Some mountain bikes are made to take 5 -10 foot jumps and the equivalent of 250 kilos at least, That is why i say that alot of rear suspension is too stiff for a bike with a motor on it, and you cant have too responsive a suspension on a pushbike because it absorbs the pedal power. you dont need that on a mountain e-bike, you arent pedalling up hills with it. I dont know much about how soft vs hard suspension, the different makes and models and adjustability, but i do know that if you aim for comfort rather than 10 foot jumps, those 10 miles of rocky terrains will feel alot better. (isnt it possible to have 2 suspensions in one, one squishy and one harder?). I was bombing it along clear tracks and grassy areas with hills, 50kph is abit dangerous if there are rocks and bumps and you dont know the track.

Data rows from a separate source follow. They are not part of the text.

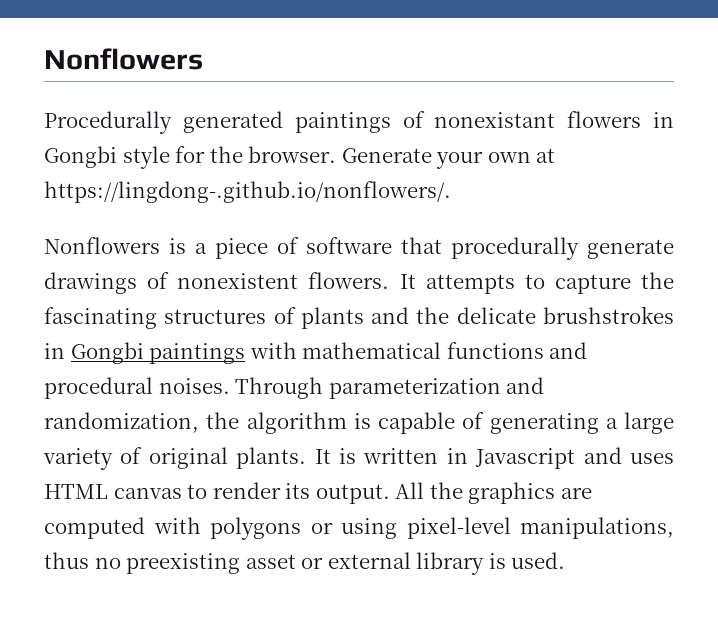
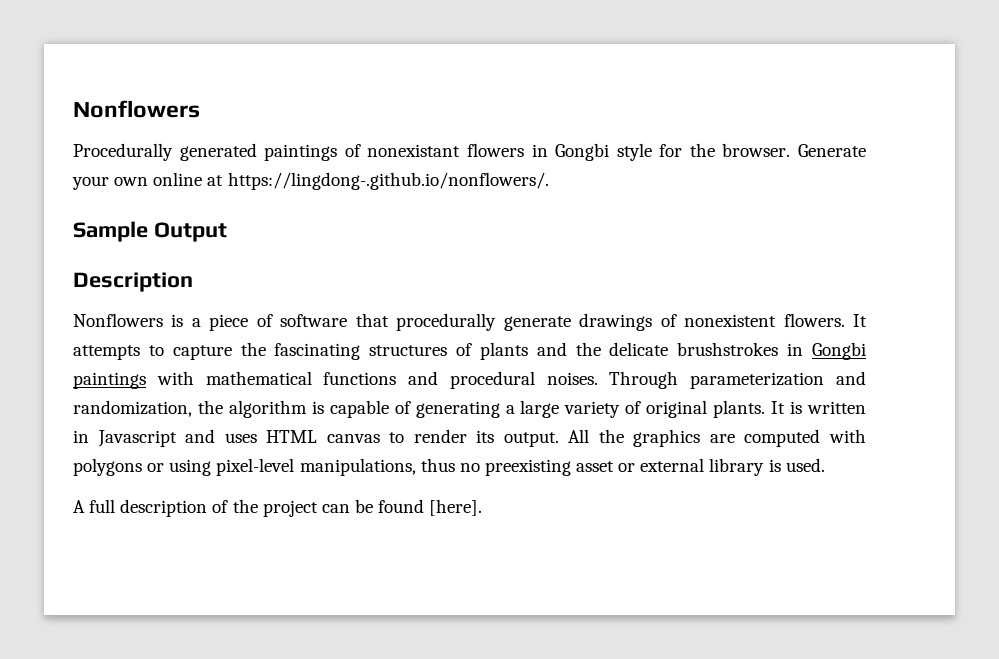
(531, 157) none -> [153,172,203,186] online
(451, 192) none -> [73,221,227,242] [73,272,193,292] // Sample Output // Description
(566, 560) none -> [73,499,483,517] // A full description of the project can be found [here].

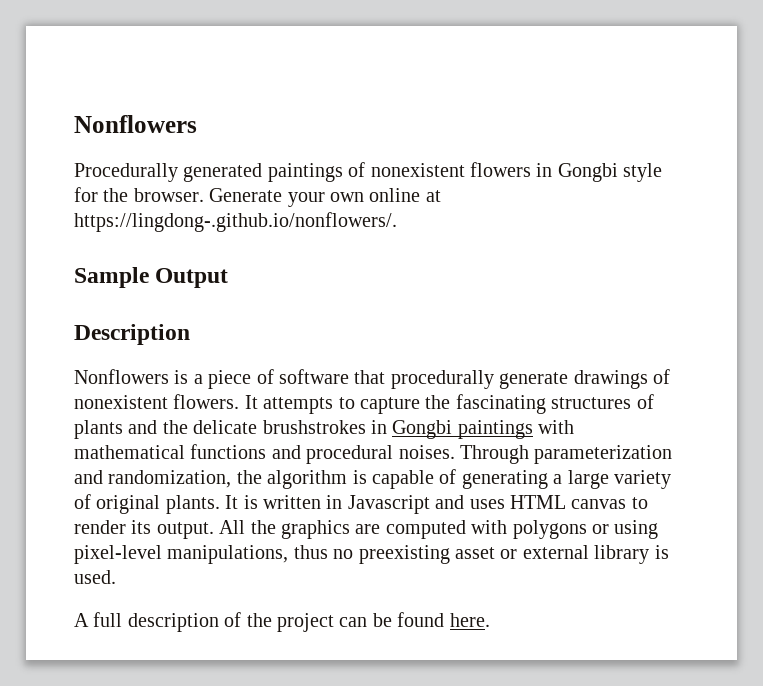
[367,144,461,157] nonexistant -> [370,163,465,177] nonexistent
[429,499,483,516] [here]. -> [449,613,490,627] here.

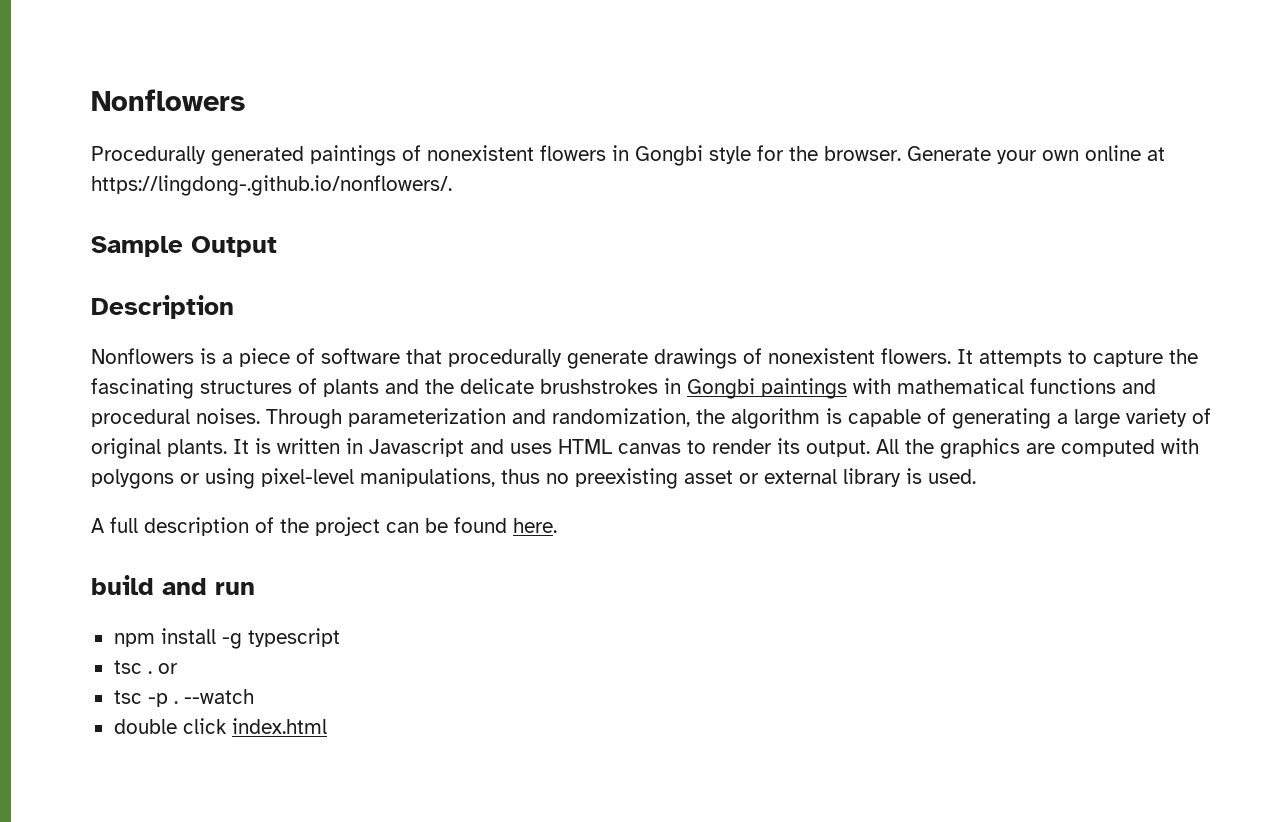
(490, 620) none -> [91,575,255,595] [113,628,340,649] [113,660,178,674] [113,689,254,707] [113,718,327,734] // build and run // npm install -g typescript // tsc . or // tsc -p . --watch // double click index.html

The probem here is'nt big jumps vs comfort , it's GRIP vs comfort.
And the problem here isn't the weight on the bike , but the weight on the wheel (including the motor) wich is accelrated upwards when you hit a bump. If you have to soft compression settings here , the wheel will not be able to follow the ground , but is trown into the air. The weight of the motor makes for a massive increase in force wich needs damping, hence the harder compression setting. If this takes some of the comfort away , so be it.
A mountain bike is always goint to have stability, the wheel base will be the same give or take 4-6 inches, if you and up doing 3 hour rides crouched down for months on end you will prefer being able to sit upright.

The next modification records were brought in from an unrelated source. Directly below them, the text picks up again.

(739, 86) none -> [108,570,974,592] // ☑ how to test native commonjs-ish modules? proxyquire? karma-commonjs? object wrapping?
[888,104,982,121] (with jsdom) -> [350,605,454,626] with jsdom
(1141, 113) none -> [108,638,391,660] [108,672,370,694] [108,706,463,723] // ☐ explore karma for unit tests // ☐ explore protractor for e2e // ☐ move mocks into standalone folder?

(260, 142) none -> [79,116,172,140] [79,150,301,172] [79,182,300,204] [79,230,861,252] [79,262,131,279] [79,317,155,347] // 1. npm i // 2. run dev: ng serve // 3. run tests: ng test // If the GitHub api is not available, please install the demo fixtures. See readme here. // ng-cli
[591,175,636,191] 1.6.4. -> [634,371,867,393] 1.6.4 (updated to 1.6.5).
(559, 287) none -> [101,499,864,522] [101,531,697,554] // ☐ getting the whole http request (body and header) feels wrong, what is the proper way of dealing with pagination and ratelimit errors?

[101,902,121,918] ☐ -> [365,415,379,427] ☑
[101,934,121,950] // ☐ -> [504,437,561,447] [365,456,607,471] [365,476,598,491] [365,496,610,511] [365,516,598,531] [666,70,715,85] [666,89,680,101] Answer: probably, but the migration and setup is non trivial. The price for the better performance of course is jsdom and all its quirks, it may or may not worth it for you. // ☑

The point on the front wheel wich touch the ground is right under the axle. But the axis wich the wheel turns around will touch ground in front of this. As the distance between these two moints increase , so will the leverage of the bike's weight , trying to tip the wheel to either side.
This means that at a lower head angle you'll have to go faster for the gyro effect of the wheels to be strong enough to keep the front wheel upright.

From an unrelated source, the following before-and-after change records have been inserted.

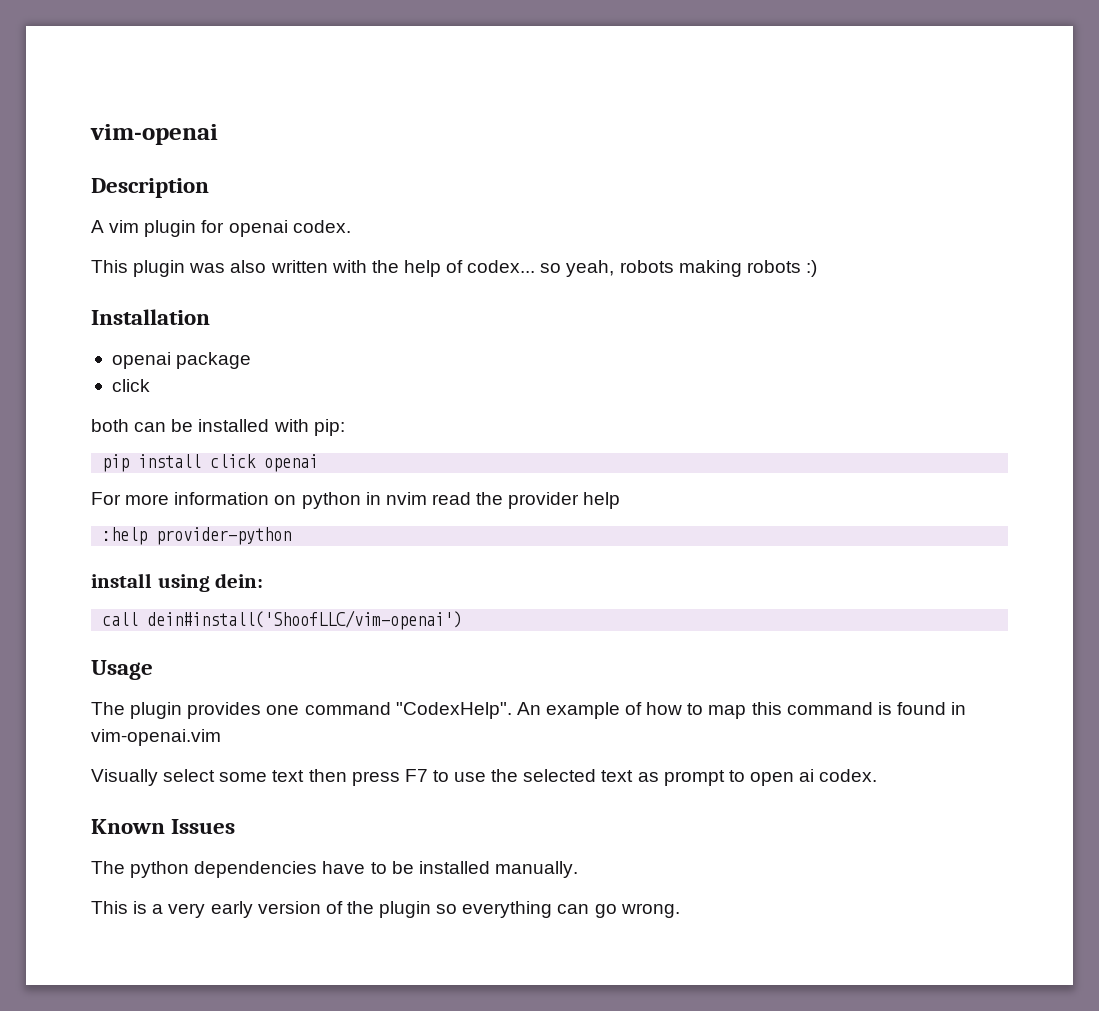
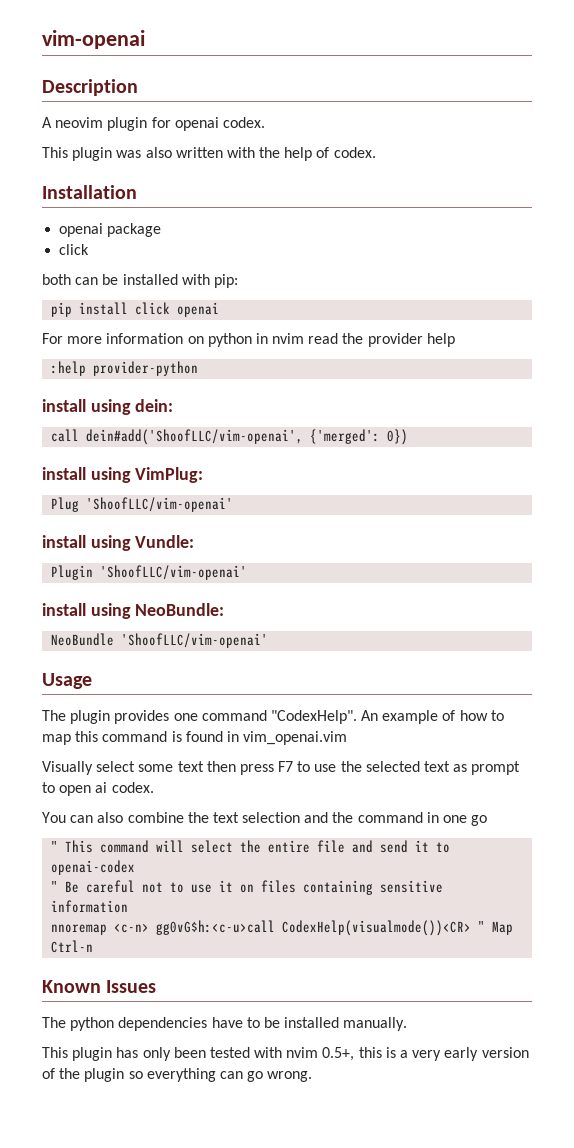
[109,220,140,233] vim -> [55,117,104,128] neovim
[467,260,817,277] codex... so yeah, robots making robots :) -> [333,147,376,158] codex.
[147,610,463,630] dein#install('ShoofLLC/vim-openai') -> [86,429,409,445] [42,467,204,483] [51,497,234,512] [42,535,195,551] [51,565,248,580] [42,603,225,619] [51,633,269,648] dein#add('ShoofLLC/vim-openai', {'merged': 0}) // install using VimPlug: // Plug 'ShoofLLC/vim-openai' // install using Vundle: // Plugin 'ShoofLLC/vim-openai' // install using NeoBundle: // NeoBundle 'ShoofLLC/vim-openai'
[91,729,221,746] vim-openai.vim -> [243,731,348,745] vim_openai.vim
(878, 775) none -> [42,812,488,826] [51,840,451,853] [51,860,136,875] [51,880,444,895] [51,900,129,913] [51,920,514,936] [51,940,94,953] // You can also combine the text selection and the command in one go // " This command will select the entire file and send it to openai-codex // " Be careful not to use it on files containing sensitive information // nnoremap <c-n> gg0vG$h:<c-u>call CodexHelp(visualmode())<CR> " Map Ctrl-n
(128, 907) none -> [72,1047,382,1061] plugin has only been tested with nvim 0.5+, this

The angle of the fork is the same, i dont mean way up vertical, just i am noting that i love doing miles with no hands going nice and slow and so that is essential for me. I dont think the difference in angle between bikes makes them more agile for you once i you totally tuned to the bike as regards riding with handlebars, the most important for me is comfort rather than speed on tracks. i dont think i can bomb it very technically with a 25 kg frame.
A raked out fork makes a more stable ride, bigger turning radius, and the steering response , being slower, is well suited for higher speeds.
Steep forks give a zippy, fast reacting ride with smaller turning circle , well suited for slower speeds.
Placement of the weight is all the art in building a responsive bike as it is the biggest dilemna. it makes the riding style completely different. best is centre it in the crank but that is impossible. at the back makes for a weird bike. you can pivot on the back wheel and you can make fast adjustments to the front but the back becomes an elephant. in the middle i dont know, but if there is too much weight to move the front wheel fast i think that is a mistake. like more than 2kg transferring to the handlebars is clumsy imho.
Yeah , weight distribution is important a bike /e-bike . But you need weight on the front wheel!! No weight equals no grip!
Allso remember that the sentrifugal forces pull your bike outwards , exactly at the CoG.
I once had a Hond MT5 50cc road legal bike , with allmost no weight on the front. It was downright dangreous to drive in the woods or on wet roads. You had to sit on the fuel tank to get grip on the front , wich felt dangerous and unnatural.
The fast turns are not really possible on a heavy frame mountain bike, the wheels grip less, they are half as responsive, the frame is half as responsive, if it goes out of line you have no chance of pulling it straight again, especially if the handlebars are heavy, because the frame is abit of a dead wheight, it carries on wherever it is sliding you cant cruise through bends very safely on one.the centre of gravity of the frame is high, etc etc. but that is just my i have a long distance bike, i went up a 1400meter hill recently.
Fast turns not possible? No difference in what's possible with a 40 kg e-bike and a 40 kg dirtbike. A eventual hub motor will limit the e-bike a bit , but hey , thats my point here in the first place.
the motor weight doesnt affect the suspension as it has no suspension. the battery and the rider only do. I dont know about the classifications of dh/xc/trail/etc bikes, i meant xc as in mountain bike.
This is outright wrong , see at the beginning of this post.
*edit: Oh , anotherting 18kg ping?? my frame WITH battery will be around that weight.